* Your objective: Please output the data exactly, minus pictures.

* Records shown:
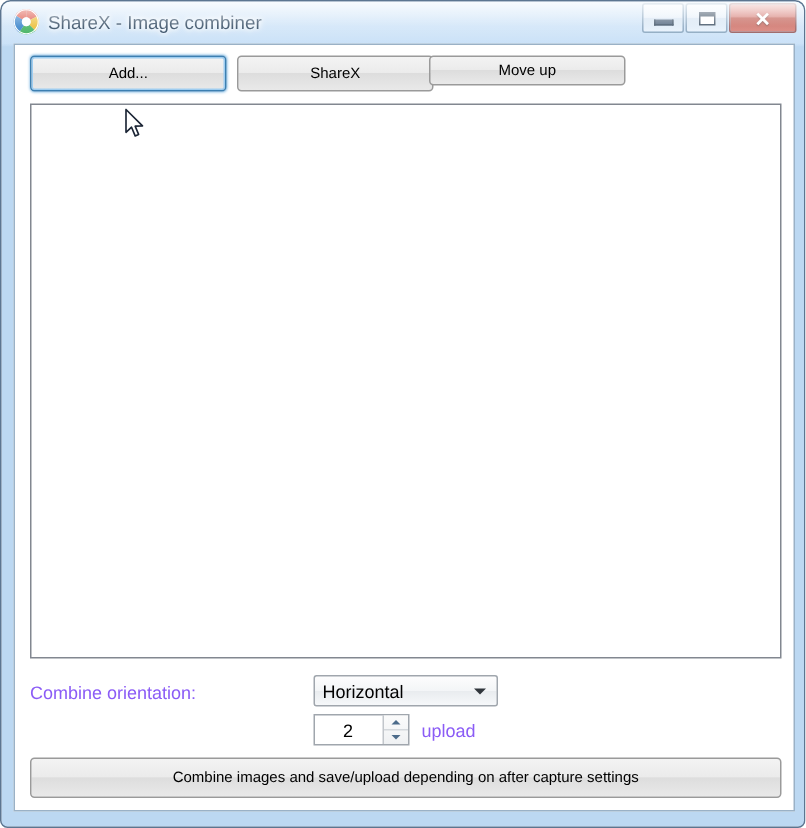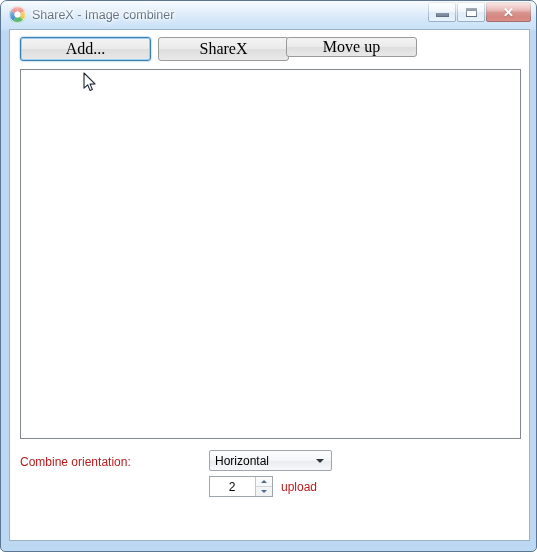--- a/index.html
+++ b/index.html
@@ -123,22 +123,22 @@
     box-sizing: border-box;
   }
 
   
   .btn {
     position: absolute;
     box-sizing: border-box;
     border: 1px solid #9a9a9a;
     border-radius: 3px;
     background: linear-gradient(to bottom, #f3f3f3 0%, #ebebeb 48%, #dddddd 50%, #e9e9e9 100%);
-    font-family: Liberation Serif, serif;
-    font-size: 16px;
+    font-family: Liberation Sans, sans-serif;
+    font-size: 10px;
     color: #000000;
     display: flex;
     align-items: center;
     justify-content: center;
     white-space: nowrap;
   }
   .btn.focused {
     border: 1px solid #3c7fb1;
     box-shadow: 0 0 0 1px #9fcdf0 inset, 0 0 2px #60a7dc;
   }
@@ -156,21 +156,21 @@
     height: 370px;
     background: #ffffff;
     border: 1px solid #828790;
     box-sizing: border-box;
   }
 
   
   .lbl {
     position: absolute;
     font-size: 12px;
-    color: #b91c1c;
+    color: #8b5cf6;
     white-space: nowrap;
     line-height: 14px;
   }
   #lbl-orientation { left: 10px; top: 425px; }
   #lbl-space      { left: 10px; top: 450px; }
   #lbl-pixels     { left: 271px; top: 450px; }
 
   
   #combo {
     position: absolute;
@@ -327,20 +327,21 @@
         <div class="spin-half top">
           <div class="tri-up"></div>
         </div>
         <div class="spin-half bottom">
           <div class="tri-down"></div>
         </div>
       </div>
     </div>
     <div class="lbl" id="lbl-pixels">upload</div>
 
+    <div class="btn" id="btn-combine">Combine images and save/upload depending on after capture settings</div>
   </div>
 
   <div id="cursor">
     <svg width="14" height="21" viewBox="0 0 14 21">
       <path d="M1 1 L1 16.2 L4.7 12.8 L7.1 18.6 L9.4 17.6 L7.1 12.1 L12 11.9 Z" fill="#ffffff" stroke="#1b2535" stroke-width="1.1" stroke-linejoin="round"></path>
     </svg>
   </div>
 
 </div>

* Completed task:
--- a/index.html
+++ b/index.html
@@ -123,22 +123,22 @@
     box-sizing: border-box;
   }
 
   
   .btn {
     position: absolute;
     box-sizing: border-box;
     border: 1px solid #9a9a9a;
     border-radius: 3px;
     background: linear-gradient(to bottom, #f3f3f3 0%, #ebebeb 48%, #dddddd 50%, #e9e9e9 100%);
-    font-family: Liberation Serif, serif;
-    font-size: 16px;
+    font-family: Liberation Sans, sans-serif;
+    font-size: 10px;
     color: #000000;
     display: flex;
     align-items: center;
     justify-content: center;
     white-space: nowrap;
   }
   .btn.focused {
     border: 1px solid #3c7fb1;
     box-shadow: 0 0 0 1px #9fcdf0 inset, 0 0 2px #60a7dc;
   }
@@ -156,21 +156,21 @@
     height: 370px;
     background: #ffffff;
     border: 1px solid #828790;
     box-sizing: border-box;
   }
 
   
   .lbl {
     position: absolute;
     font-size: 12px;
-    color: #b91c1c;
+    color: #8b5cf6;
     white-space: nowrap;
     line-height: 14px;
   }
   #lbl-orientation { left: 10px; top: 425px; }
   #lbl-space      { left: 10px; top: 450px; }
   #lbl-pixels     { left: 271px; top: 450px; }
 
   
   #combo {
     position: absolute;
@@ -327,20 +327,21 @@
         <div class="spin-half top">
           <div class="tri-up"></div>
         </div>
         <div class="spin-half bottom">
           <div class="tri-down"></div>
         </div>
       </div>
     </div>
     <div class="lbl" id="lbl-pixels">upload</div>
 
+    <div class="btn" id="btn-combine">Combine images and save/upload depending on after capture settings</div>
   </div>
 
   <div id="cursor">
     <svg width="14" height="21" viewBox="0 0 14 21">
       <path d="M1 1 L1 16.2 L4.7 12.8 L7.1 18.6 L9.4 17.6 L7.1 12.1 L12 11.9 Z" fill="#ffffff" stroke="#1b2535" stroke-width="1.1" stroke-linejoin="round"></path>
     </svg>
   </div>
 
 </div>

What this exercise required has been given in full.